En comunidades de la Huasteca hidalguense, mujeres indígenas han comenzado a organizarse para enfrentar la violencia y construir alternativas de desarrollo propio, a través de redes comunitarias impulsadas por el Instituto Hidalguense de las Mujeres (IHM).
El proyecto, enfocado en la prevención de la violencia, ha permitido la conformación de distintos grupos en municipios como Jaltocán, Atlapexco y Yahualica, donde las participantes no solo comparten experiencias, sino que también comienzan a identificar sus derechos y las problemáticas que enfrentan en su entorno.
En Jaltocán se integraron redes como “Mujeres indígenas de Amaxac II” y “Mujeres indígenas de El Chote”, mientras que en Atlapexco surgieron agrupaciones como “Por la Dignidad de las Mujeres”, “Transformando Achiquihixtla” y “Siuamej Hilando Sueños”. En Yahualica, por su parte, se consolidaron “Red unidas por el bienestar” y “Mujeres tejiendo red”.
Estos espacios funcionan como puntos de encuentro donde las mujeres dialogan, acuerdan acciones y establecen compromisos colectivos, muchas veces en su lengua materna, lo que ha sido clave para fortalecer la confianza y la participación.
Durante las sesiones, uno de los temas recurrentes ha sido la necesidad de generar ingresos propios. Las participantes han planteado la importancia de recibir apoyo para actividades productivas como el bordado, la elaboración de velas, comales de barro, bisutería y flores, como una vía para alcanzar mayor independencia económica.
Detrás de este proceso hay un trabajo previo de acercamiento que busca adaptarse a las condiciones culturales de cada comunidad. De acuerdo con el IHM, ingresar a estas localidades implica respetar sus usos y costumbres, además de enfrentar barreras como el idioma y prácticas arraigadas que limitan la participación de las mujeres.
En este sentido, la labor de las asesoras de los Centros LIBRE ha sido fundamental, ya que no solo facilitan el diálogo, sino que también acompañan a las mujeres en la identificación de distintos tipos de violencia y en la búsqueda de apoyo psicológico y jurídico cuando es necesario.
El proceso de integración a estas redes no es inmediato.
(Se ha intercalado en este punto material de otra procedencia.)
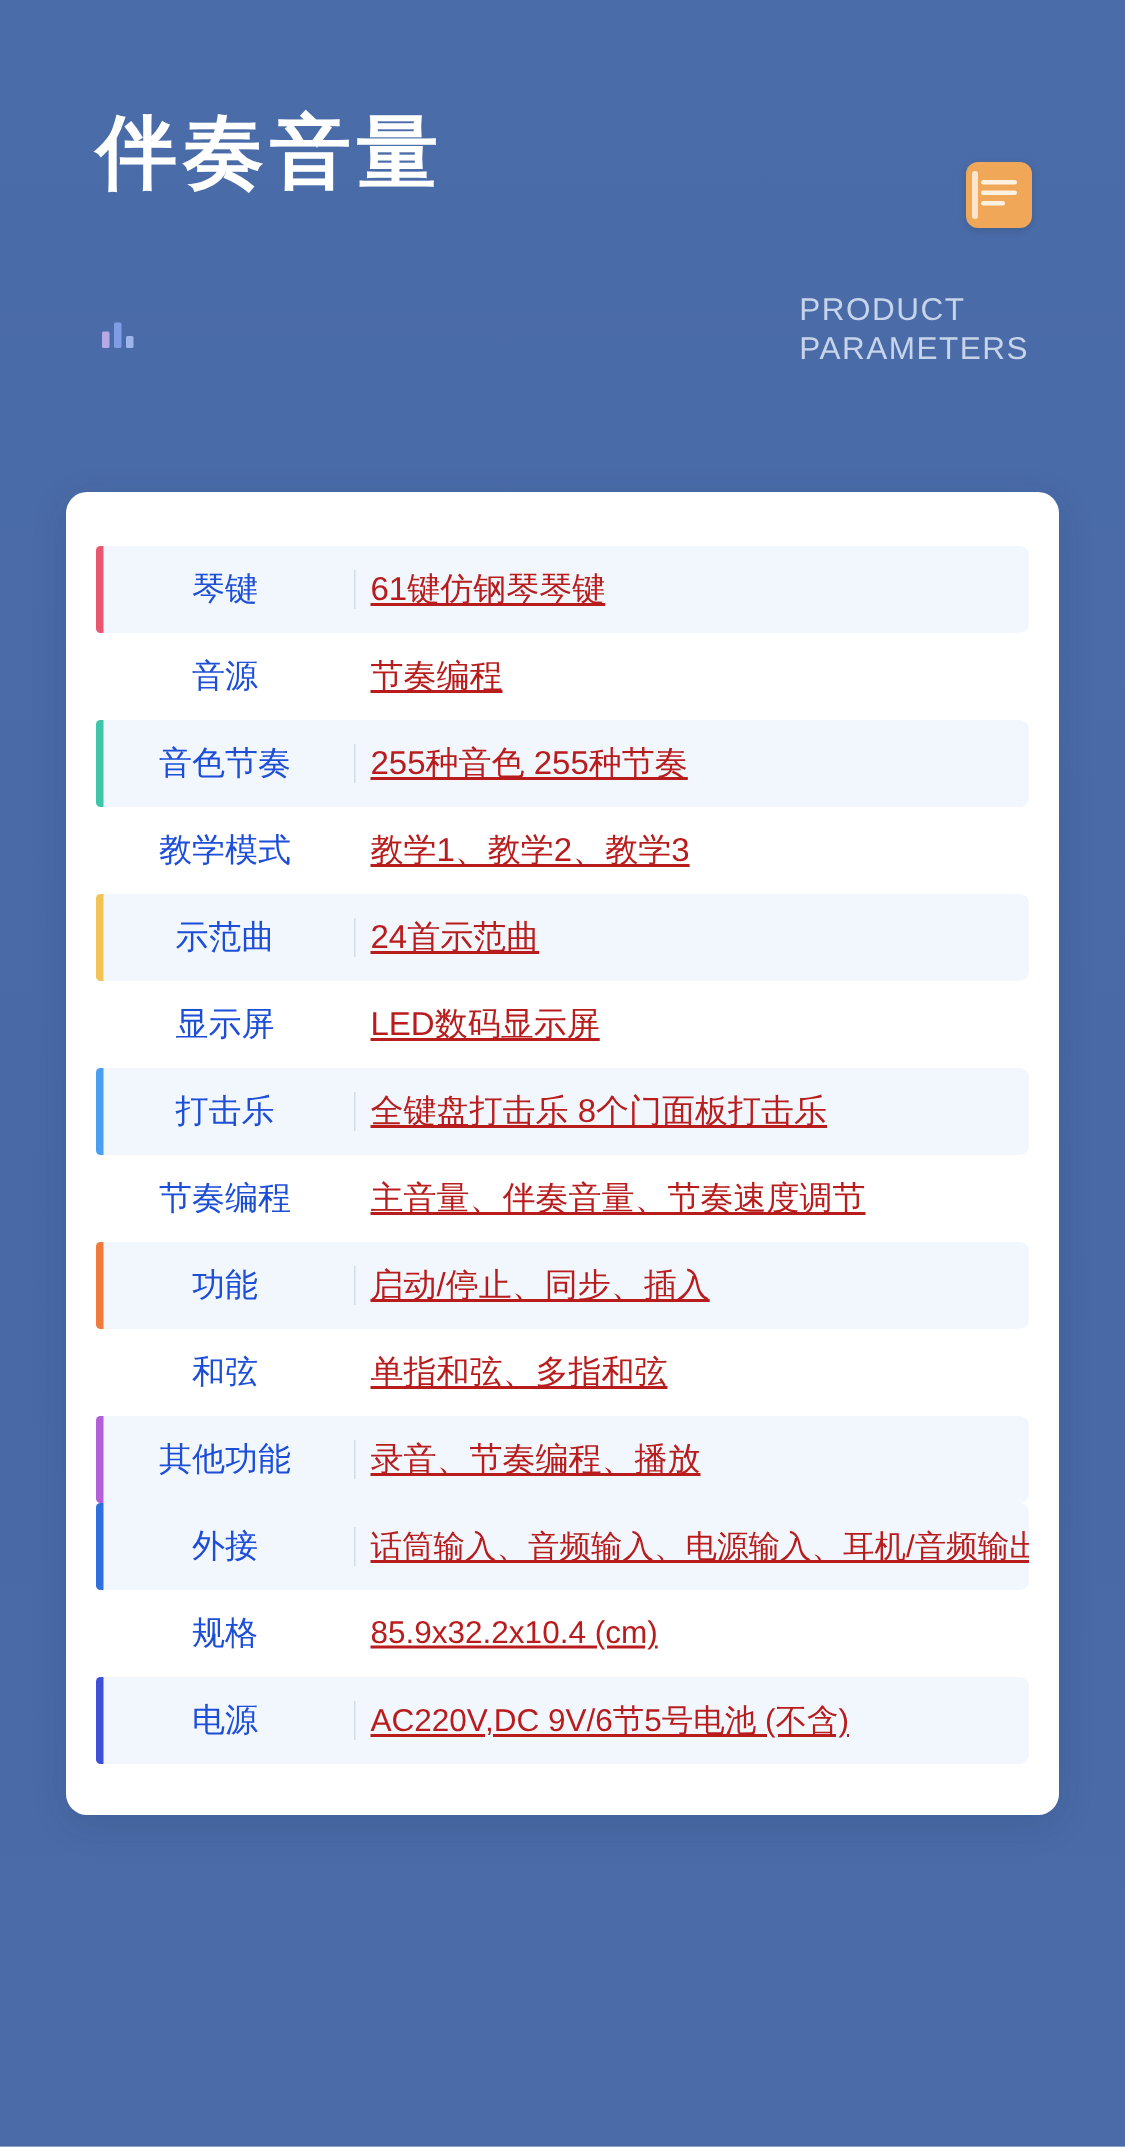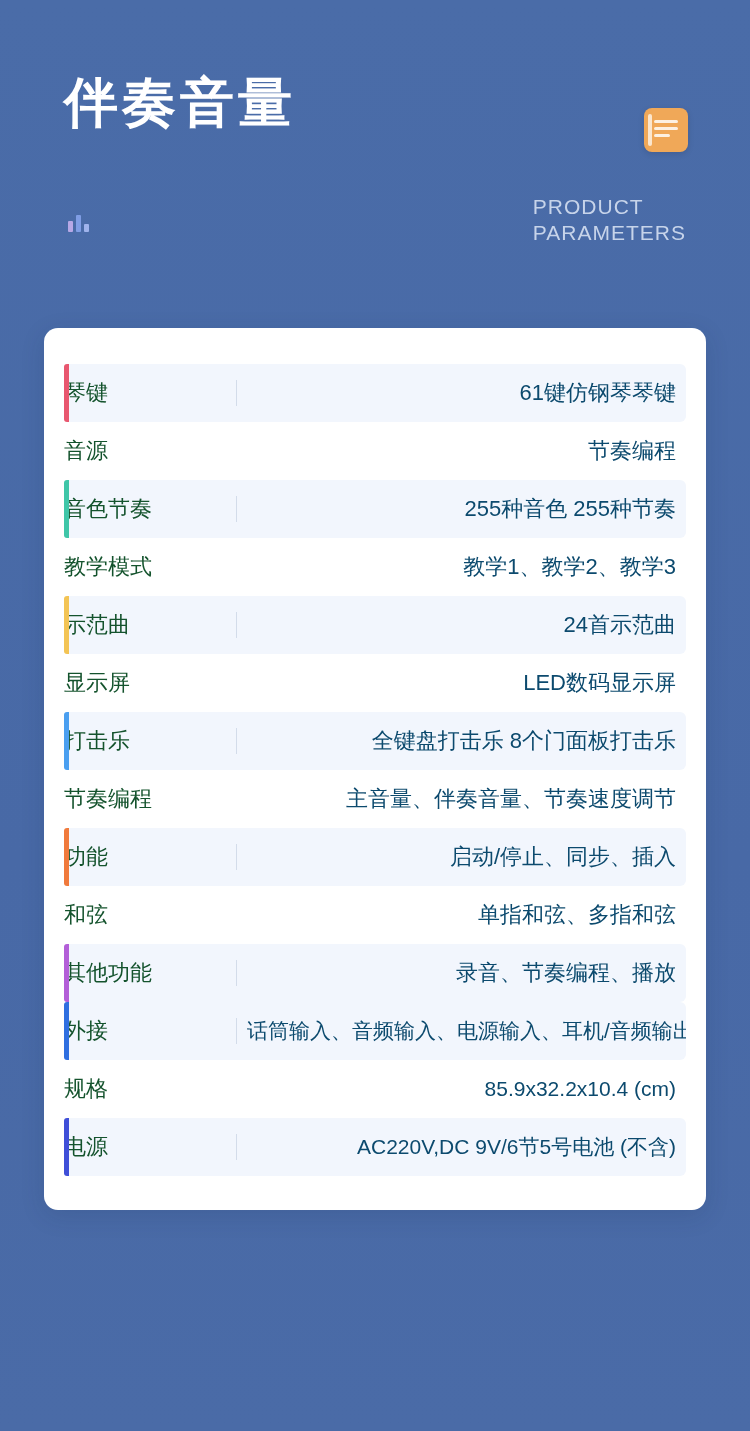"琴键" .row .label { color: #14532d -> #1d4ed8; text-align: left -> center }
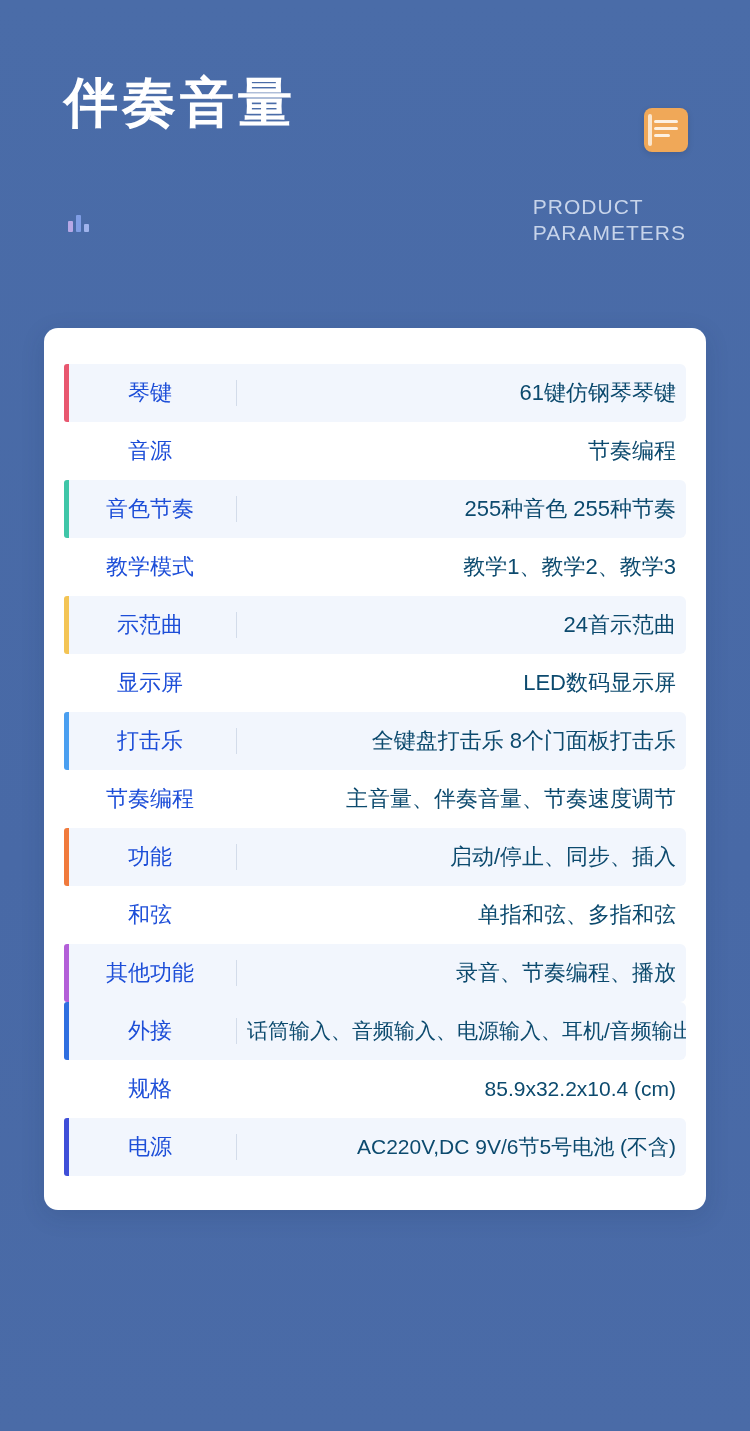"61键仿钢琴琴键" .row .value { color: #0c4a6e -> #b91c1c; text-align: right -> left; text-decoration: none -> underline }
Antes de su formalización, se realizan varias reuniones donde se explica el funcionamiento de las redes comunitarias y se analizan los problemas específicos de cada localidad. Posteriormente, las propias participantes definen sus prioridades y elaboran un plan de acción acorde a sus necesidades y recursos.
Más allá de la organización, estos espacios representan un primer paso para muchas mujeres que, por primera vez, encuentran un lugar donde su voz es escuchada y sus experiencias son compartidas.
El seguimiento por parte de las autoridades busca consolidar estas redes como herramientas de apoyo permanente, en un contexto donde la violencia de género sigue siendo una problemática presente en comunidades rurales e indígenas.
Así, entre reuniones, acuerdos y trabajo colectivo, estas mujeres comienzan a construir algo más que redes: un camino hacia la autonomía y la defensa de sus derechos.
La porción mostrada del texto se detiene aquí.